Bishop encourages parishioner participation in synod

During the next few months, someone may contact you from your parish with a request to interview you. On the other hand, in your parish bulletin, there may be a message from your pastor encouraging you to call a fellow parishioner to arrange for an interview. I encourage you to respond and to participate. This is not a scam. It is all on the level. Our Holy Father, Pope Francis, has called the Church to a synod with the title, “For a synodal Church: communion, participation and mission.”

At a Solemn Mass on Sunday, Oct.17, with prayer we kicked off the first phase of this synod, the diocesan phase that involves interviewing people to ascertain what they think of the Church. Prior to the Mass, those who will do the interviews received a training on how to conduct an interview.

The plan is that this synod will take place in three phases. During the first phase, the diocesan phase, interviews are to be conducted to listen to those who wish to be heard about the Church. The goal of this listening phase is to hear what the Holy Spirit is saying to the Church through those interviewed. The listening phase is not to answer questions you may have about the Church, nor to engage in arguments. As Pope Francis said when he opened the diocesan phase for the Diocese of Rome of which he is the Bishop, the listening is “to provide an opportunity to tell one’s story and speak freely.”

A synod is not something new for our Church. Its origins are found in the early Church. The modern popes – Saint Paul VI, Saint John Paul II, Pope Benedict XVI and Pope Francis – have conducted 15 synods on a variety of topics. Pope Francis has presided over five synods. What is new and unique about this synod is that before the meeting of the bishops in Rome in October 2023 there will be extensive worldwide listening to what people, both in and out of the Church, have to say about the Church.  

The synodal process is arranged to follow these phases. The diocesan phase, the listening sessions, will begin now and conclude in April 2022. A summary of what people in our Diocese have said during the interviews will be submitted to the United States Conference of Catholic Bishops (USCCB), where it will be synthesized into a national summary of the listening sessions conducted in all the dioceses of the United States.

That summary from the Church in the United States will be included with summaries from the worldwide listening consultations. From that worldwide consultation the first draft of the working document, called the Instrumentum Laboris, will be prepared.

Then the next phase of the synod, the Continental Phase, from September 2022 to March 2023, will take place, during which there will be more study and discernment in each continent of the world to prepare the second working Instrumentum Laboris document, which will be sent to the participants of the Synod of Bishops in Rome to be held in October 2023. 

This diocesan phase is your opportunity to express your concerns about our Church. During the interviews, many voices across South Jersey will be listened to in order to hear the voice of the Holy Spirit. Our Holy Father Pope Francis, by choosing this unique synodal process, clearly wants all the peoples to be listened to and to be heard. He described it as a “process conceived as an exercise in mutual listening, conducted at all levels of the Church and involving the entire people of God.”

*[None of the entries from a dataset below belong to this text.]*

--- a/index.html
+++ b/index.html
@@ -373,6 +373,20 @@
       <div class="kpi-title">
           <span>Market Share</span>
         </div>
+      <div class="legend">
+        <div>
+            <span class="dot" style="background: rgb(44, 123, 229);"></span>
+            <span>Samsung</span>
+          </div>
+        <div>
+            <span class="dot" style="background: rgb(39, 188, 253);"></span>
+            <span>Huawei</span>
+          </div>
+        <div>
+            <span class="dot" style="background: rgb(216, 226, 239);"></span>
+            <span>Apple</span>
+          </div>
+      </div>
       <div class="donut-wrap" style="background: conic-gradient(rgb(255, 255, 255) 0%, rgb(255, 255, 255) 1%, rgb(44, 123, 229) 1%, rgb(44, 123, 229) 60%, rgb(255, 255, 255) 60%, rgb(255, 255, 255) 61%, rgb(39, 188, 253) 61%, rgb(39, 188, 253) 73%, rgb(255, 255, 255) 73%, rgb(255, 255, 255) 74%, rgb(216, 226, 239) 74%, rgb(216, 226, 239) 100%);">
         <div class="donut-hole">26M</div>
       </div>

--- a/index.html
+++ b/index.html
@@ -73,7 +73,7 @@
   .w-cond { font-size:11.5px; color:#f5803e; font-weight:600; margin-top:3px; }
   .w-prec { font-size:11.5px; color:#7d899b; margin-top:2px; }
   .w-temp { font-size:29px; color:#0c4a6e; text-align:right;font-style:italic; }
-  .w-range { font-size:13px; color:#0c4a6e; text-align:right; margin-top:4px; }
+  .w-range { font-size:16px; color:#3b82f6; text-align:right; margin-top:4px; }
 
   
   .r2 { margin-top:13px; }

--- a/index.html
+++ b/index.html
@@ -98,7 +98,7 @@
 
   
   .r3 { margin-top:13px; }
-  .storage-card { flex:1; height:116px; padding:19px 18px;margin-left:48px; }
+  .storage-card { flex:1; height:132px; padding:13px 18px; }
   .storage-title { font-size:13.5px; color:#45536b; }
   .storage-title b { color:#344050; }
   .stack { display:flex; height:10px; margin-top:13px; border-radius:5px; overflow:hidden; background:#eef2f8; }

What is unique and very different about this synodal process is that it involves a wider participation of the people of God than any previous modern synod. The goal is to discern in the many voices what the Holy Spirit is asking of the Church at this time in her history.

I thank each parishioner who will conduct the interviews throughout the Diocese. Each one, selected by his or her pastor, and out of love for our Church, is committed to do these interviews for the good of our Church. Please, give them your full cooperation and respect. In the months ahead, periodic reports of what the people of our Diocese are saying will be published. As the process rolls out during the other phases of the synod, you will be kept up to date.

The word synod means “journeying together.” Your participation in this process is needed. I look forward to this dynamic of ‘journeying together’ with you. Let us always remember as we undertake the diocesan phase of the synod, the Holy Spirit, promised by Jesus, accompanies us, His Church.

Most Reverend Dennis J. Sullivan, D.D.